- **Materials provided**:
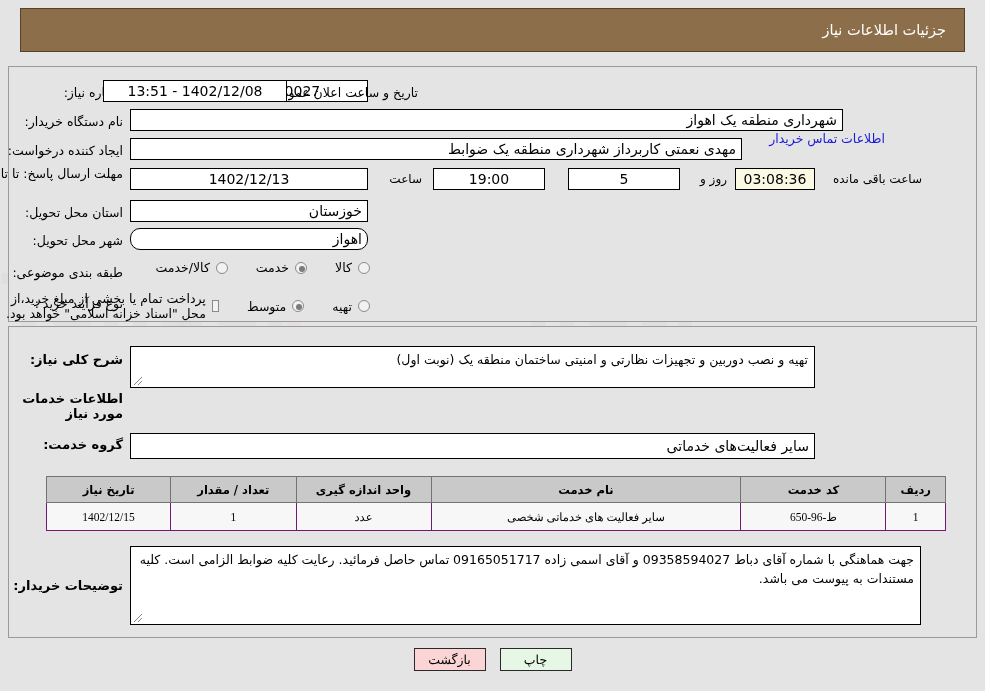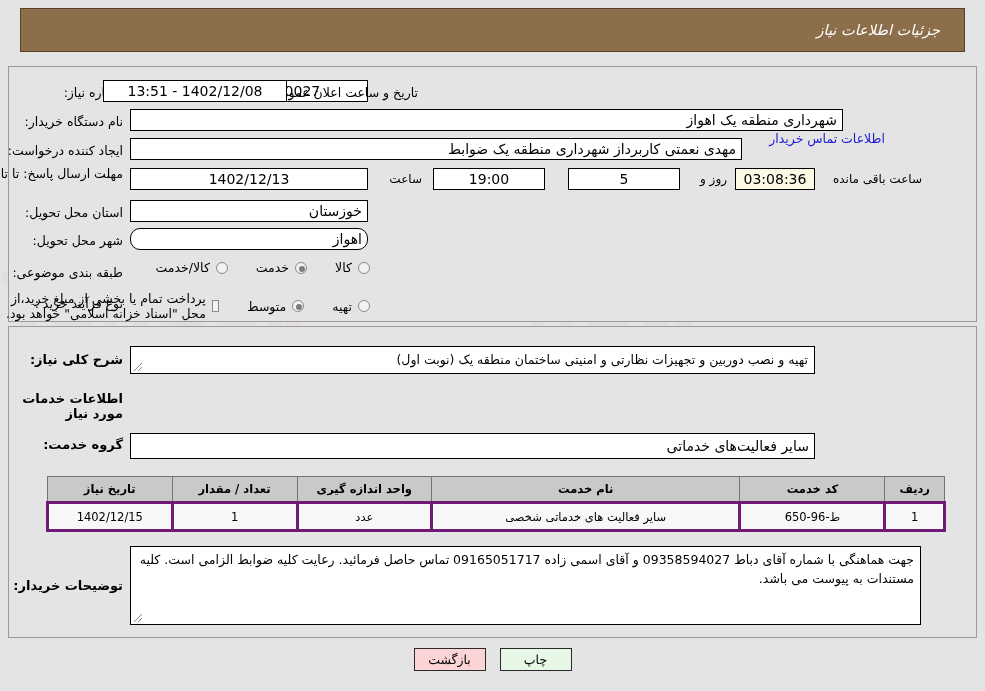--- a/index.html
+++ b/index.html
@@ -27,8 +27,7 @@
     display: flex;
     align-items: center;
     justify-content: flex-start;
-    padding: 0 24px;
-    font-style: italic;
+    padding: 0 18px;
   }
   .header-title {
     color: #ffffff;

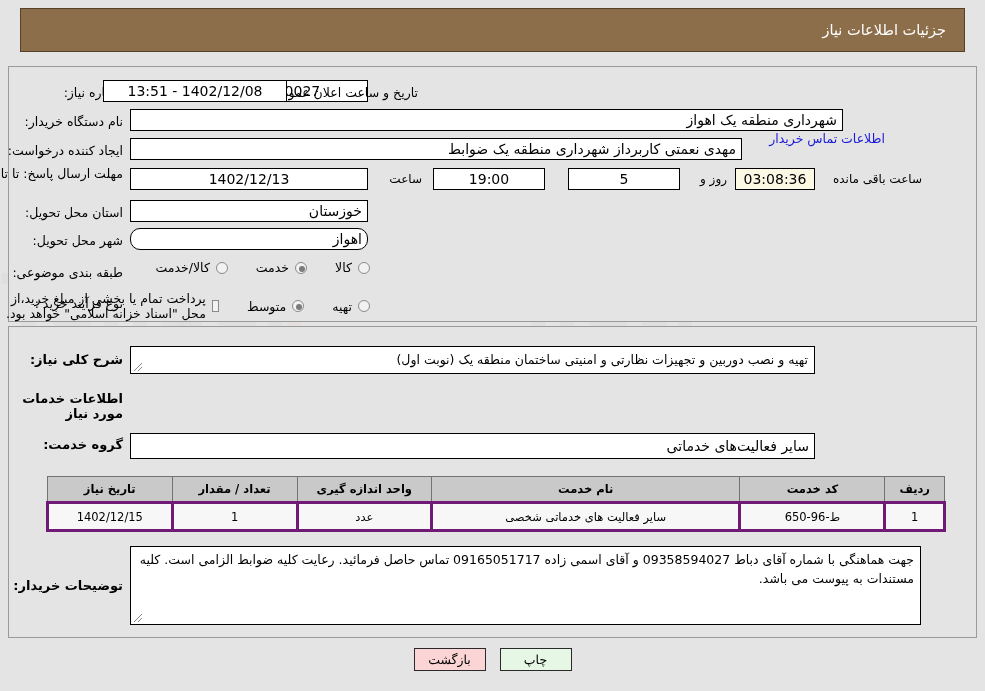--- a/index.html
+++ b/index.html
@@ -307,7 +307,7 @@
   <div class="panel panel-mid"></div>
 
   <span class="heading" style="right:862px; top:352px;">شرح کلی نیاز:</span>
-  <div class="ta" style="position:absolute; right:170px; top:346px; width:685px; height:28px;">تهیه و نصب دوربین و تجهیزات نظارتی و امنیتی ساختمان منطقه یک (نوبت اول)</div>
+  <div class="ta" style="position:absolute; right:170px; top:346px; width:685px; height:42px;">تهیه و نصب دوربین و تجهیزات نظارتی و امنیتی ساختمان منطقه یک (نوبت اول)</div>
 
   <span class="heading" style="right:862px; top:391px;">اطلاعات خدمات مورد نیاز</span>
 

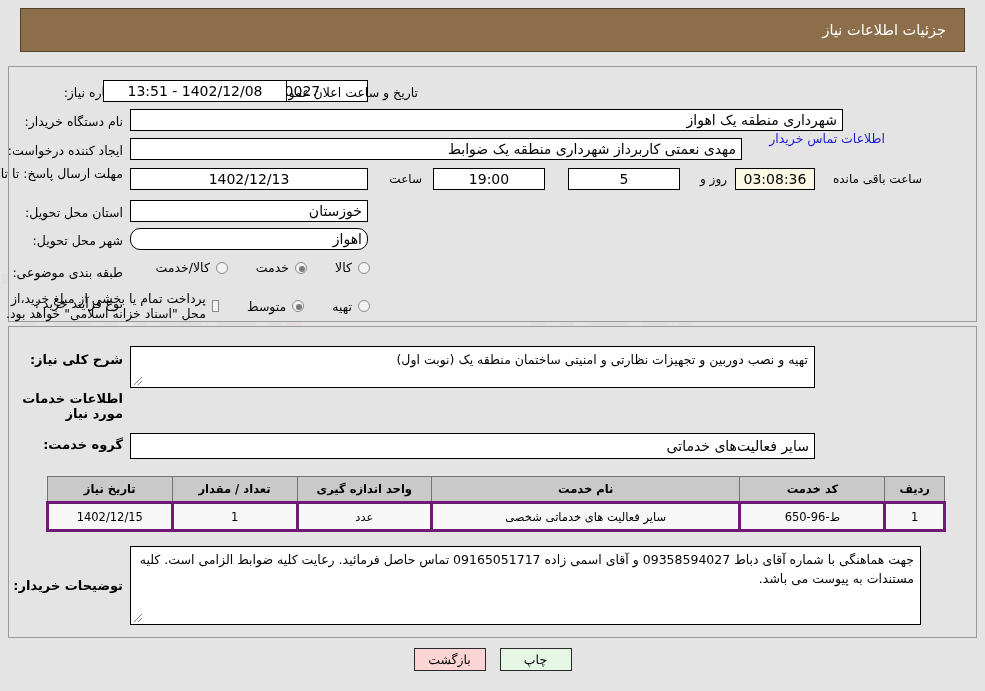--- a/index.html
+++ b/index.html
@@ -165,12 +165,13 @@
   }
   .tbl td {
     background: #f7f7f7;
-    border: 3px solid #701a75;
+    border: 1px solid #701a75;
     height: 28px;
     padding: 0 12px;
     text-align: center;
     font-size: 11.5px;
     color: #000;
+    font-family: Liberation Serif, serif;
   }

- **Aim of the task**: Write out again only the lines from the one with "3px solid #701a75;" through the last line of the records above. Keep every word as it stands.

- **Problem solution**:
-    border: 3px solid #701a75;
+    border: 1px solid #701a75;
     height: 28px;
     padding: 0 12px;
     text-align: center;
     font-size: 11.5px;
     color: #000;
+    font-family: Liberation Serif, serif;
   }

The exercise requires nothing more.